- Up to 40 per cent of Kenyans are putting their savings on children’s education.
- About 30 per cent of savings are to start own businesses while 26 per cent are saving for emergency expenses.
Children education, capital to start business and emergency expenses top the reasons why Kenyans are saving money, a report by Old Mutual Group now says.
These are followed by savings for property (better homes), business expansion and cushion for the family in case of the demise of the breadwinner.
According to the report dubbed “ Old Mutual Financial Services Monitor (OMFSM)”, a study that provides comprehensive insights into the Kenyan financial landscape, up to 40 per cent of Kenyans are putting their savings on children’s education.
About 30 per cent of savings are to start own businesses while 26 per cent are saving for emergency expenses.
The least purposes for saving according to the report includes Christmas savings and buying specific items, weddings and funerals, at between two and one per cent.
This comes amid a worrying figure of up to 90 per cent (of Kenyans), who are said not to be confident with their retirement savings and many are banking on their children for support while others think the government will look after them.

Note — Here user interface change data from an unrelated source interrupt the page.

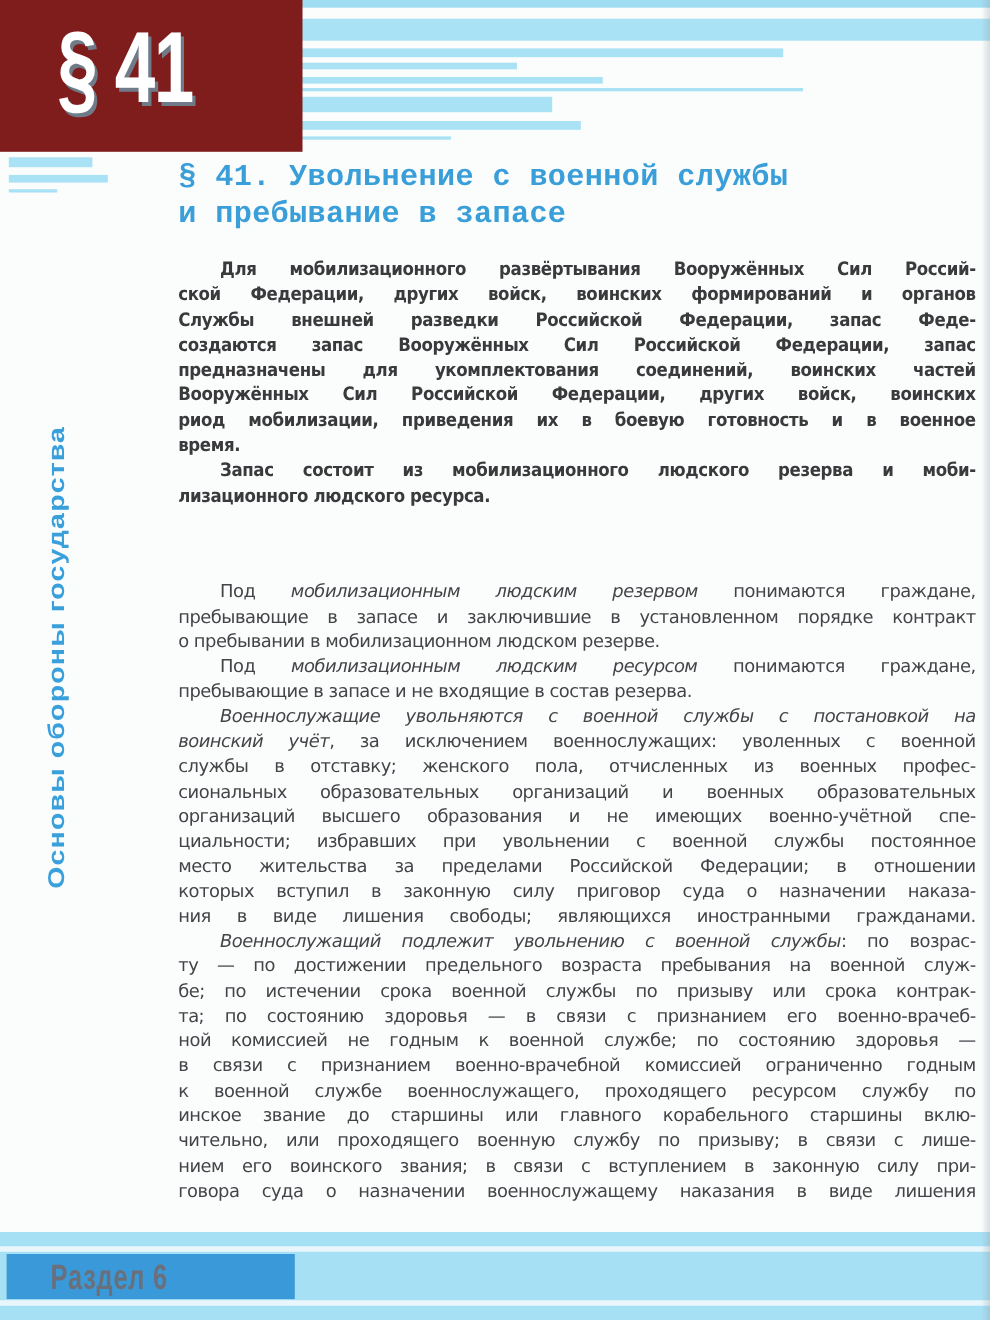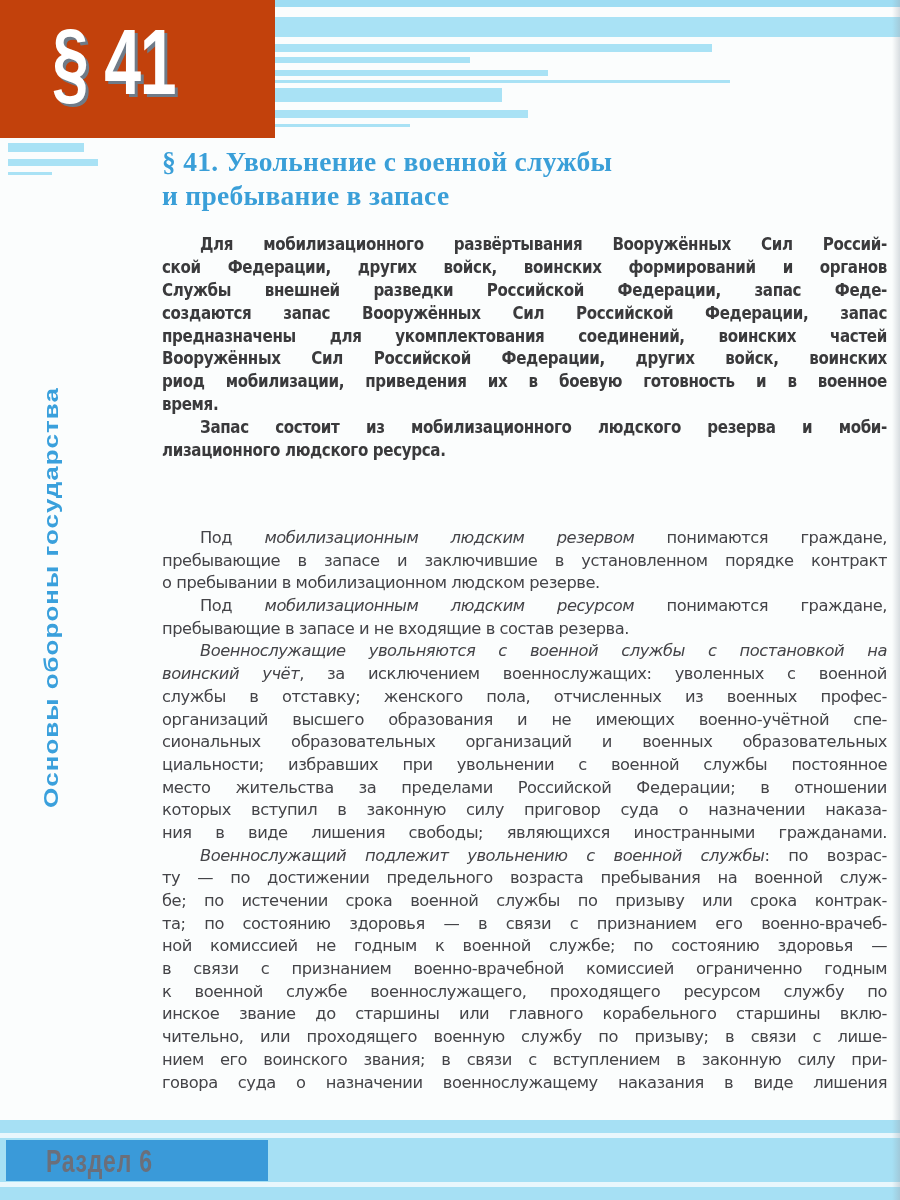--- a/index.html
+++ b/index.html
@@ -14,7 +14,7 @@
   .stripe { position: absolute; background: #a9e2f5; }
   .badge {
     position: absolute; left: 0; top: 0; width: 275px; height: 138px;
-    background: #c2410c;
+    background: #7f1d1d;
   }
   .badge-text {
     position: absolute; left: 52px; top: 12px;

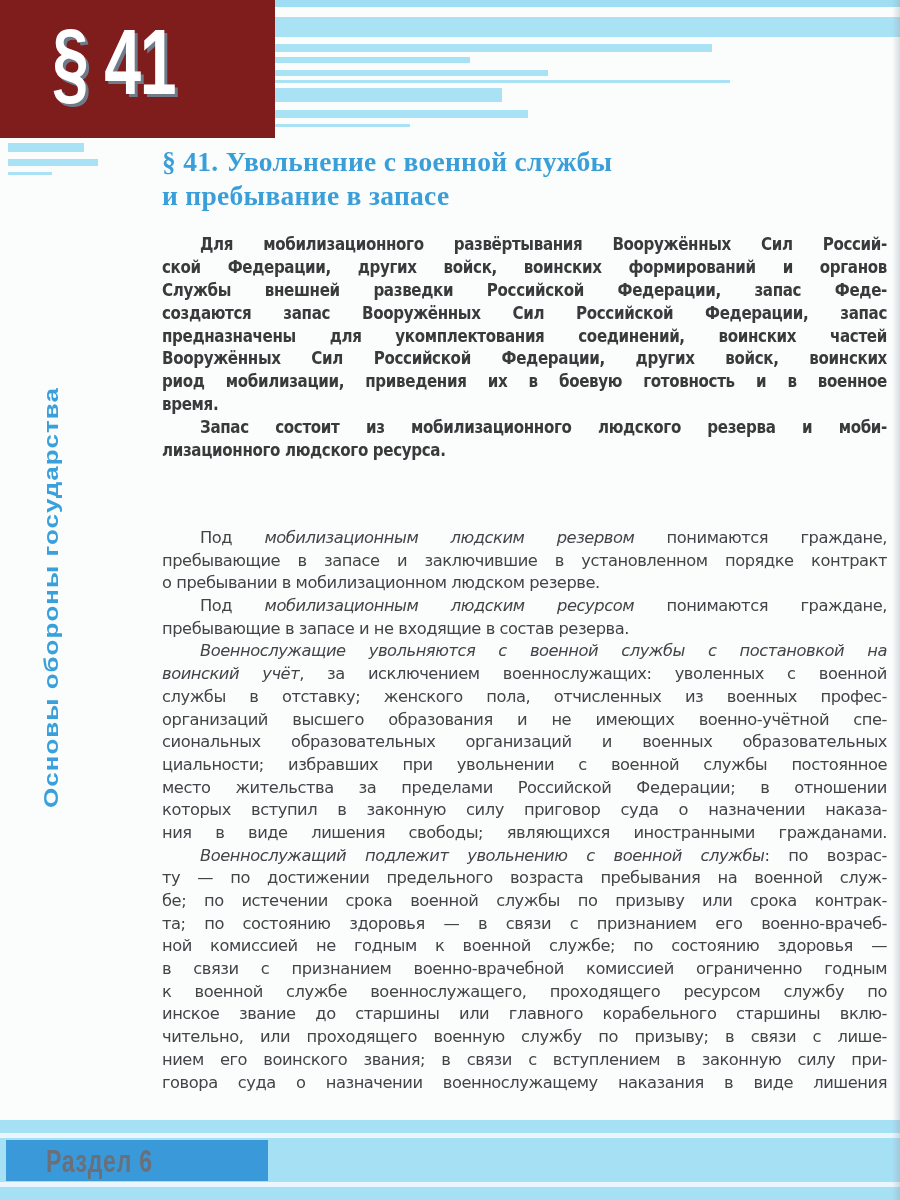--- a/index.html
+++ b/index.html
@@ -30,7 +30,7 @@
   
   .title {
     position: absolute; left: 162px; top: 145px; width: 700px;
-    font-family: Liberation Serif, serif; font-weight: bold;
+    font-family: Liberation Mono, monospace; font-weight: bold;
     font-size: 27.5px; line-height: 34px; color: #3a9fd8;
     letter-spacing: 0.3px;
   }

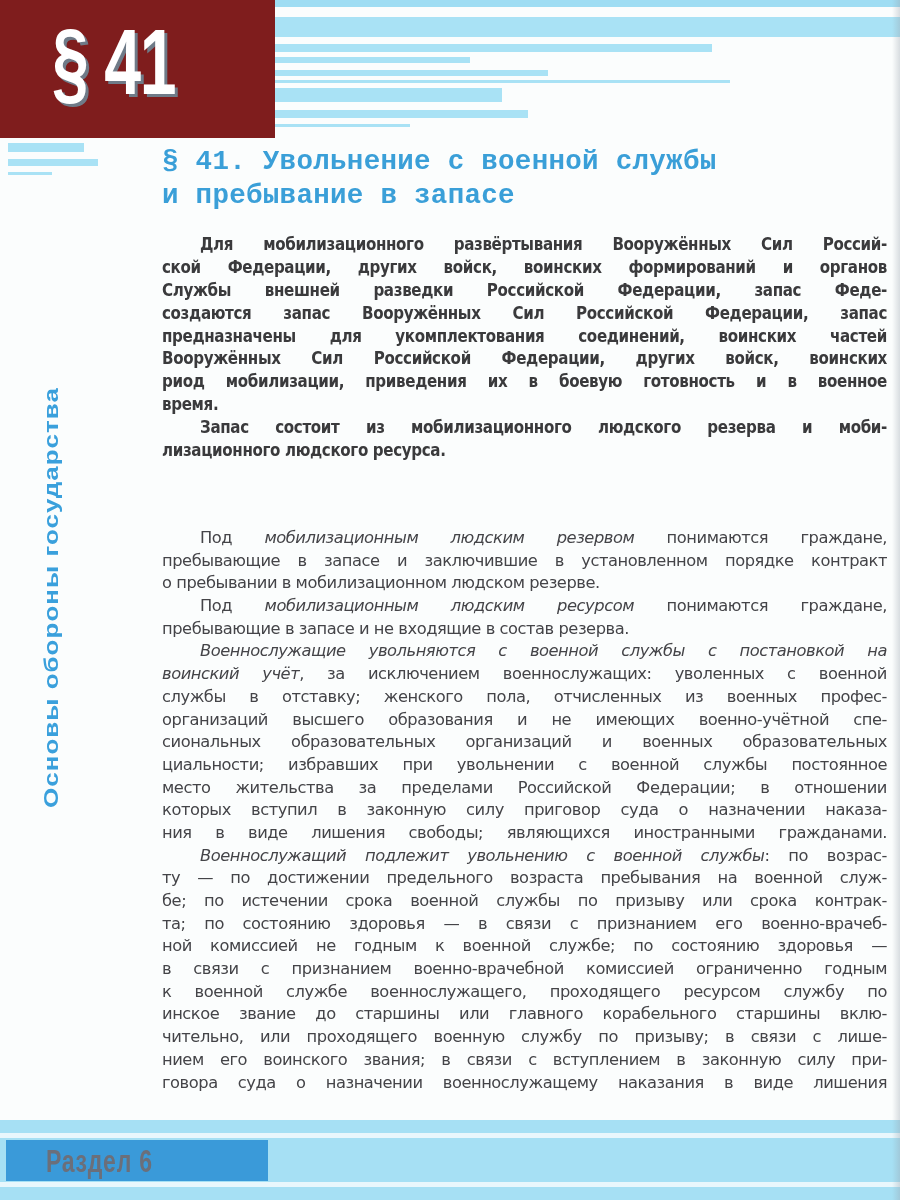--- a/index.html
+++ b/index.html
@@ -145,8 +145,8 @@
   <span class="line indent it">Военнослужащие увольняются с военной службы с постановкой на</span>
   <span class="line"><span class="it">воинский учёт</span><span>, за исключением военнослужащих: уволенных с военной</span></span>
   <span class="line">службы в отставку; женского пола, отчисленных из военных профес-</span>
+  <span class="line">сиональных образовательных организаций и военных образовательных</span>
   <span class="line">организаций высшего образования и не имеющих военно-учётной спе-</span>
-  <span class="line">сиональных образовательных организаций и военных образовательных</span>
   <span class="line">циальности; избравших при увольнении с военной службы постоянное</span>
   <span class="line">место жительства за пределами Российской Федерации; в отношении</span>
   <span class="line">которых вступил в законную силу приговор суда о назначении наказа-</span>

Over 50 per cent of Kenyans own micro businesses, and 22 per cent are 'polyjobbers' according to the report, a term that refers to those earning extra income alongside their regular jobs, showcasing a robust hustling spirit.
However when it comes to retirement, currently, only 26 per cent of respondents indicated that they are actively saving for retirement (which is lowest among the markets surveyed).
Nearly 90 per cent of Kenyans lack confidence in having sufficient retirement savings, according to Old Mutual.
"Instead, many rely on the hope that their children will provide support in old age, with only a small percentage expecting government assistance," the report states.
The report is derived from face to face interviews with individuals from different parts of the country.
It targeted people in both informal and formal sectors in urban and per-urban areas, with monthly incomes of Sh12,ooo and above.
The report highlights Kenyans' top financial priorities as income security, expense reduction,and debt repayment.
The study revealed a notable prevalence of personal debt in the country, where almost seven in 10 consumers have a personal loan of some form, higher than that in the other markets surveyed across the continent (Ghana, Namibia, and South Africa).
The high cost of living and limited disposable income is seen as a major hindrance to saving.
Close to half of Kenyan consumers are considerably financially stressed with only one in 10 earning more now than they did prior to Covid-19, the report indicates.